The 71-year old is scheduled to hold his first policy meeting between April 27-28. Mainly due to increasing signs of deterioration in financial market functioning, most BOJ watchers expect some kind of policy tightening by June, according to a Bloomberg survey published early last month.
Those who have known Ueda well for decades — including Kuroda — say that Ueda is a great choice for governor, with his pedigreed academic background and practical experience as a former BOJ board member around the early 2000s. Some 94% of economists said Ueda is a good pick, or more or less a good pick, in a recent Bloomberg poll.
Ueda earned his doctorate from the Massachusetts Institute of Technology after graduating from the University of Tokyo, and has been dubbed Japan’s Ben Bernanke by former Treasury Secretary Larry Summers. Ueda is another on the list of central bank chiefs who are graduates of Stanley Fischer’s school of economics, adding his name alongside Bernanke and Mario Draghi.
At the age of 46, Ueda became a BOJ board member in 1998, and served in the position for seven years. During his term, Japan was struggling with the fallout of its own financial crisis and deflation. Ueda was “the pillar that ensured our theory wasn’t just pie in the sky,” then Governor Toshihiko Fukui said at Ueda’s farewell meeting.
Fast forward to today, and the economy Ueda is tackling is still below its pre-pandemic level, and faces risk of a global slowdown making the recovery even slower. Inflation dynamics have shown increasing signs of shifting as businesses pass higher costs onto consumers at the fastest pace in decades, and deciding to raise wages by the most since the early 1990s.
As a professor at the University of Tokyo, Ueda impressed his students by reading mathematical formula as quickly as he read sentences, and instantly spotting flaws, according to Takuya Nakaizumi. Around three decades ago, he was among the first students in Ueda’s seminar group at the University of Tokyo.
Impressed by Ueda, Nakaizumi introduced him as ‘a future BOJ governor’ to his mother at his wedding ceremony in 2005. Nakaizumi is currently an economics professor at Kanto Gakuin University in central Japan.
“Ueda is an extremely rare economist who is entirely capable of making accurate economic projections, while also thoroughly understanding economic theories,” Nakaizumi said. “He appreciates theories including their limits, so he isn’t obsessed with any specific theory.”

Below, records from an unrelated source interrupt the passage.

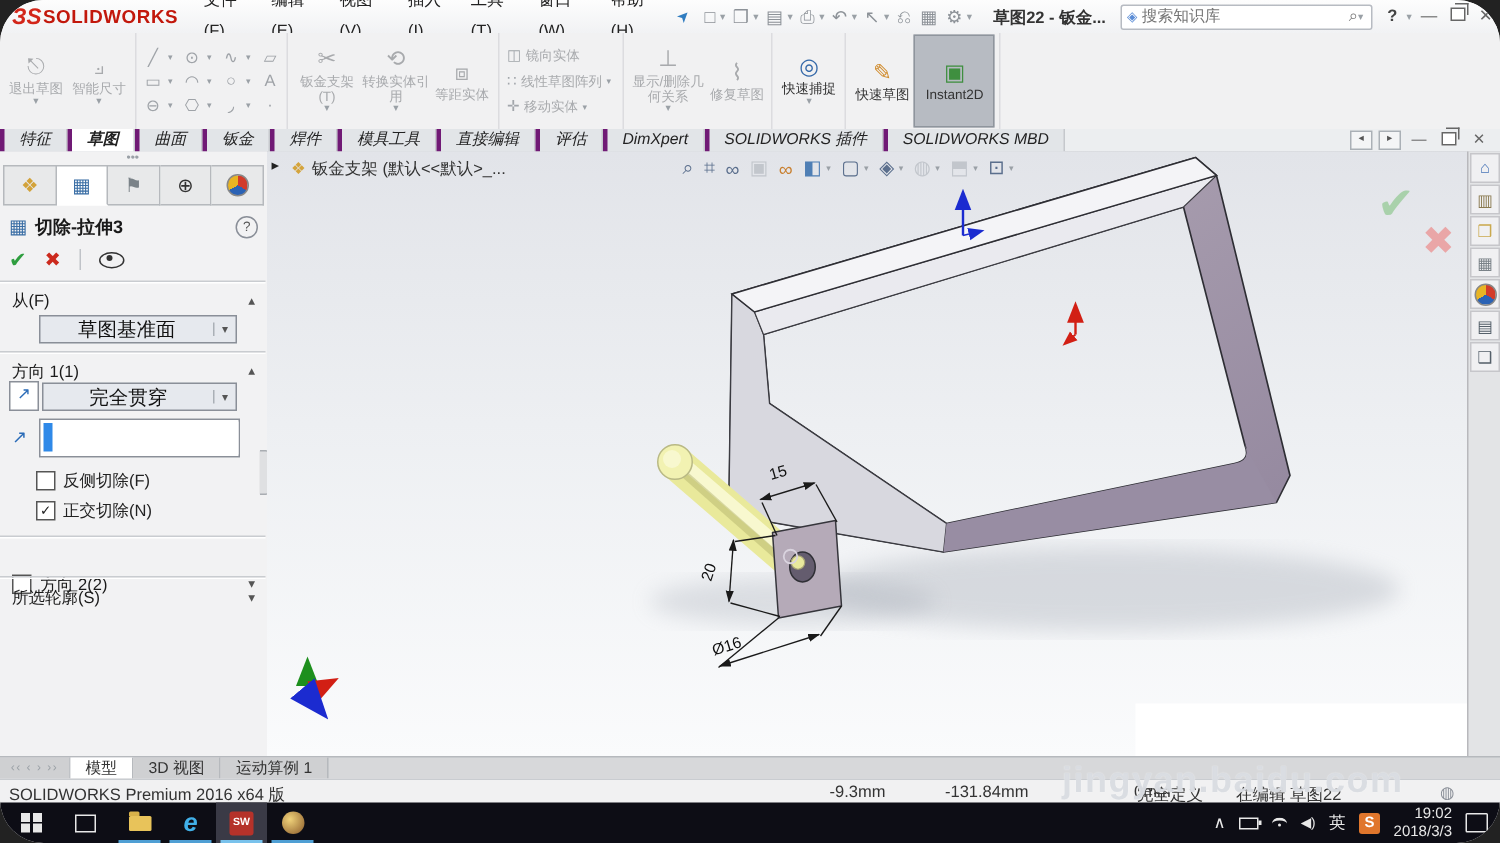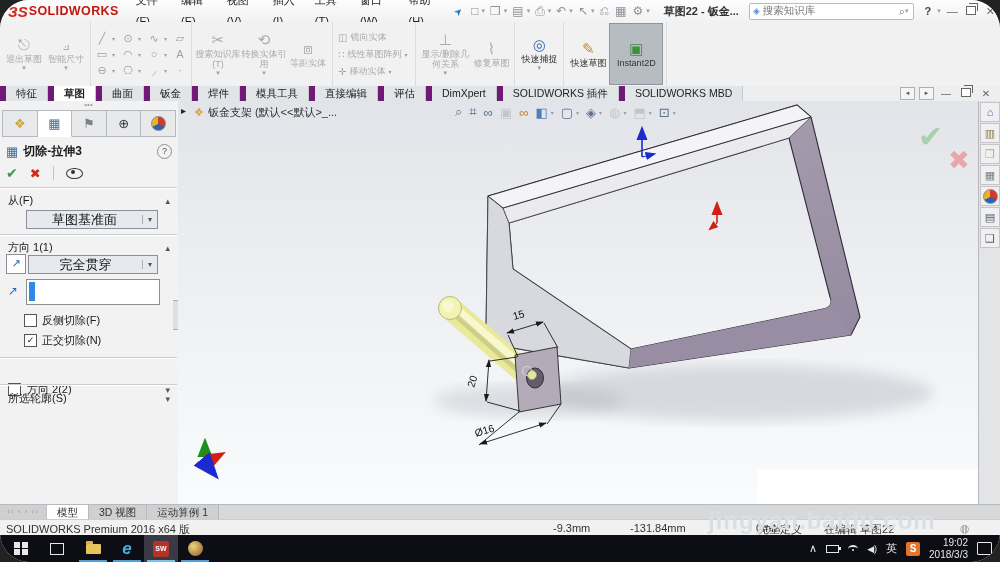"搜索知识库" .sbox input { font-family: Liberation Mono, monospace -> Liberation Sans, sans-serif }
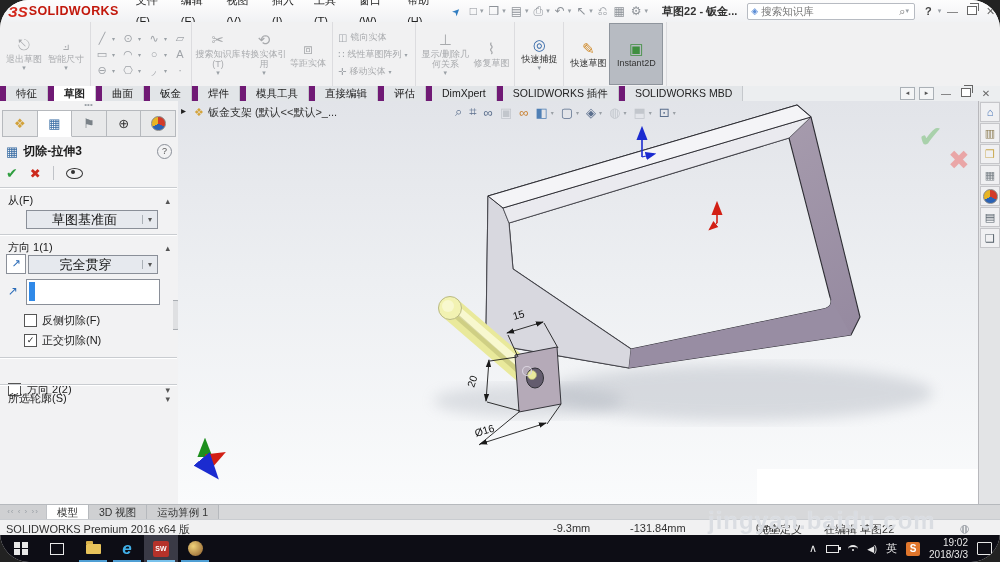"搜索知识库(T)" span.rlbl { text: 搜索知识库 -> 钣金支架 }
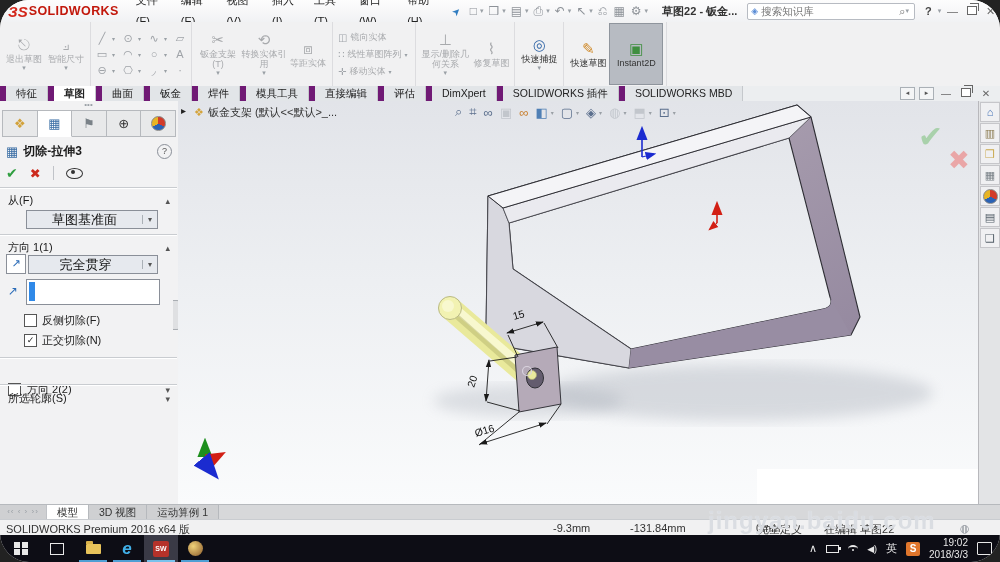"特征" .ctab { border-left: 6px solid #701a75 -> 3px solid #701a75; font-style: none -> italic }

Outside of the class room, Ueda, a lover of wine, enjoyed drinking with students occasionally and sometimes participated in karaoke, Nakaizumi recalled. Ueda was good at singing and his favorite song was an 80s number called Pink Sigh by Japanese singer Mariko Takahashi, he said.
Motoshige Itoh, a professor emeritus at the University of Tokyo, has known Ueda for half a century, starting from their time as college classmates. Itoh was impressed by Ueda’s economic insight, but also by his ability to handle administrative tasks.
“He isn’t a man of many words,” Itoh said. “But he speaks up when needed. He is well trusted among us.”
Ueda showed signs of competence from an early age, according to Rokuro Ueda, Ueda’s uncle. When the now BOJ governor was around 10, he visited his grandparents’ house in Sagara town in Shizuoka prefecture, traveling alone for several hours by train.
At the time, the young Ueda was carrying around a transistor radio, Rokuro recalled. He was listening to English programs, something done very rarely among Japanese at the time, and didn’t stop even after his grandfather interrupted him, he said.
Rokuro recently sent his nephew a message congratulating him and urging him to make sure he stays healthy as he tackles the hectic schedule of a central bank chief.
“He wrote back — jokingly saying that he’ll come back to Sagara if this doesn’t work out,” Rokuro said.